*WHAT IS NEEDED*: Skip the pictures. Quote every line below, exactly, from the one with "row log10(RT): -0.176 | 0.078 -> none" through the final line.
══ DATA SUPPLIED
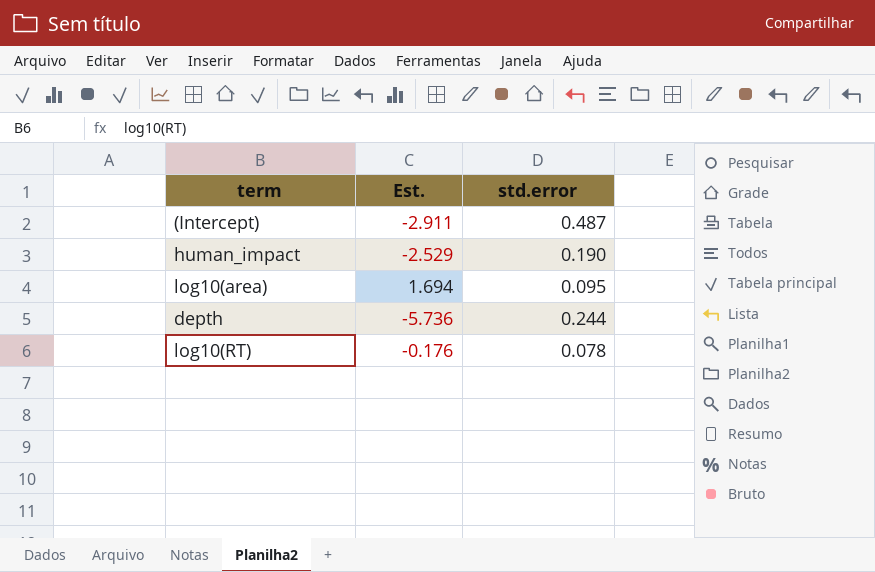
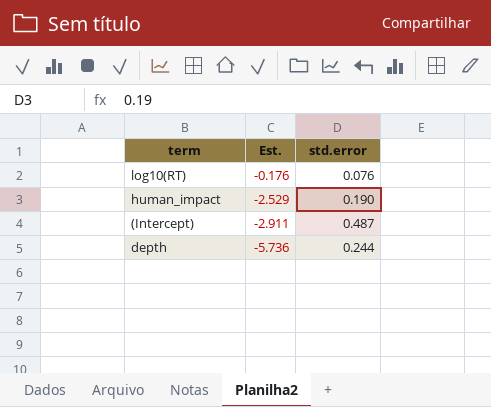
row order: none -> Est. descending
row log10(area): 1.694 | 0.095 -> none
log10(RT) | std.error: 0.078 -> 0.076

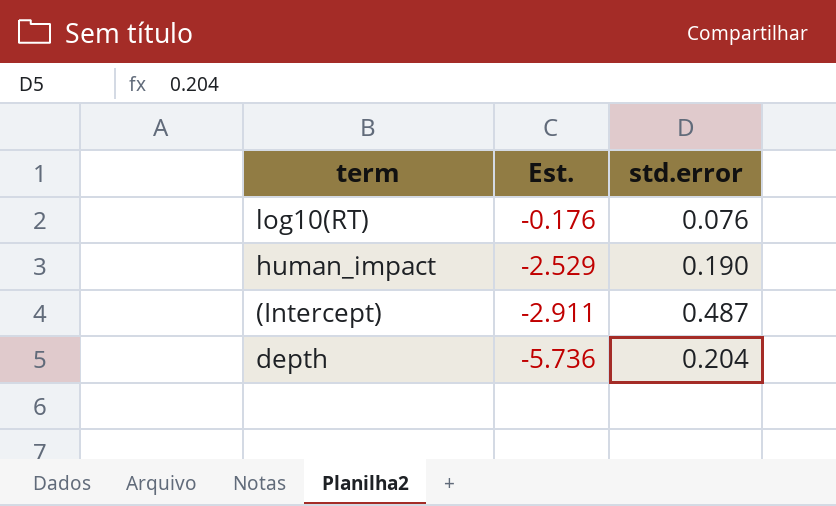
depth | std.error: 0.244 -> 0.204

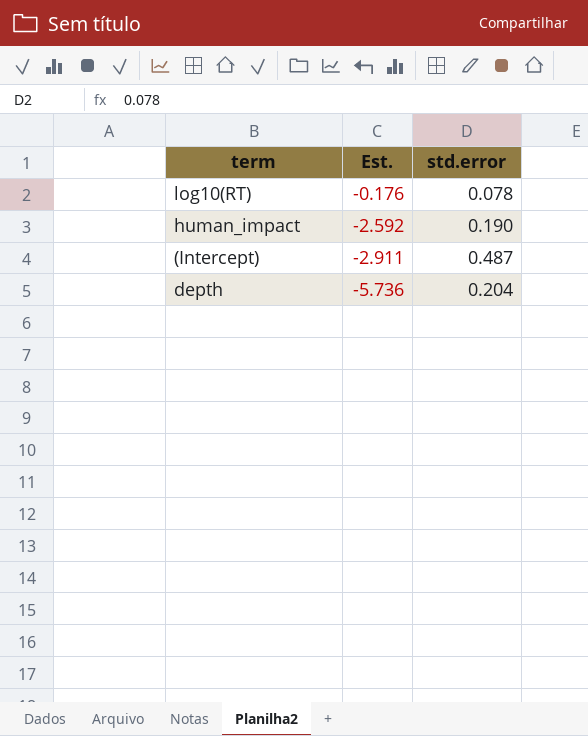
log10(RT) | std.error: 0.076 -> 0.078
human_impact | Est.: -2.529 -> -2.592

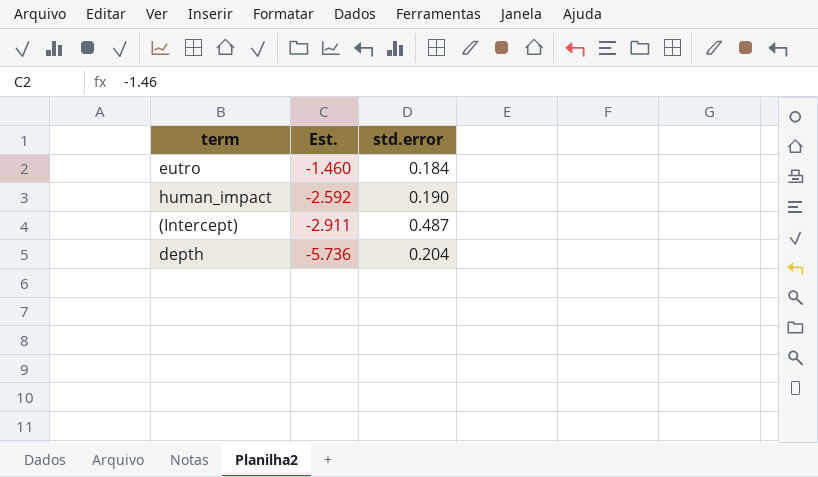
row log10(RT): -0.176 | 0.078 -> none
row eutro: none -> -1.460 | 0.184

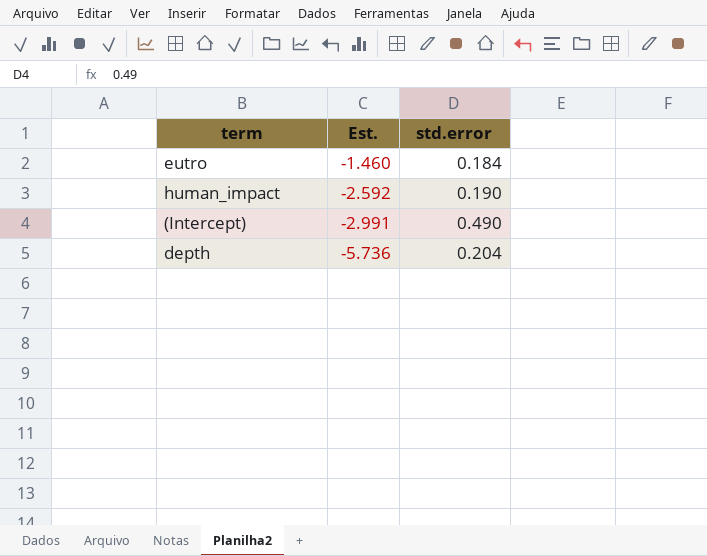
(Intercept) | Est.: -2.911 -> -2.991
(Intercept) | std.error: 0.487 -> 0.490

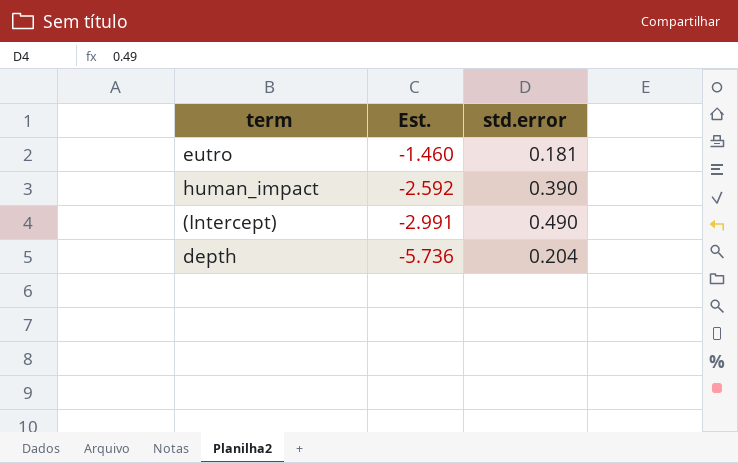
eutro | std.error: 0.184 -> 0.181
human_impact | std.error: 0.190 -> 0.390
════
*RESULT OF THIS EXERCISE*:
row log10(RT): -0.176 | 0.078 -> none
row eutro: none -> -1.460 | 0.184

(Intercept) | Est.: -2.911 -> -2.991
(Intercept) | std.error: 0.487 -> 0.490

eutro | std.error: 0.184 -> 0.181
human_impact | std.error: 0.190 -> 0.390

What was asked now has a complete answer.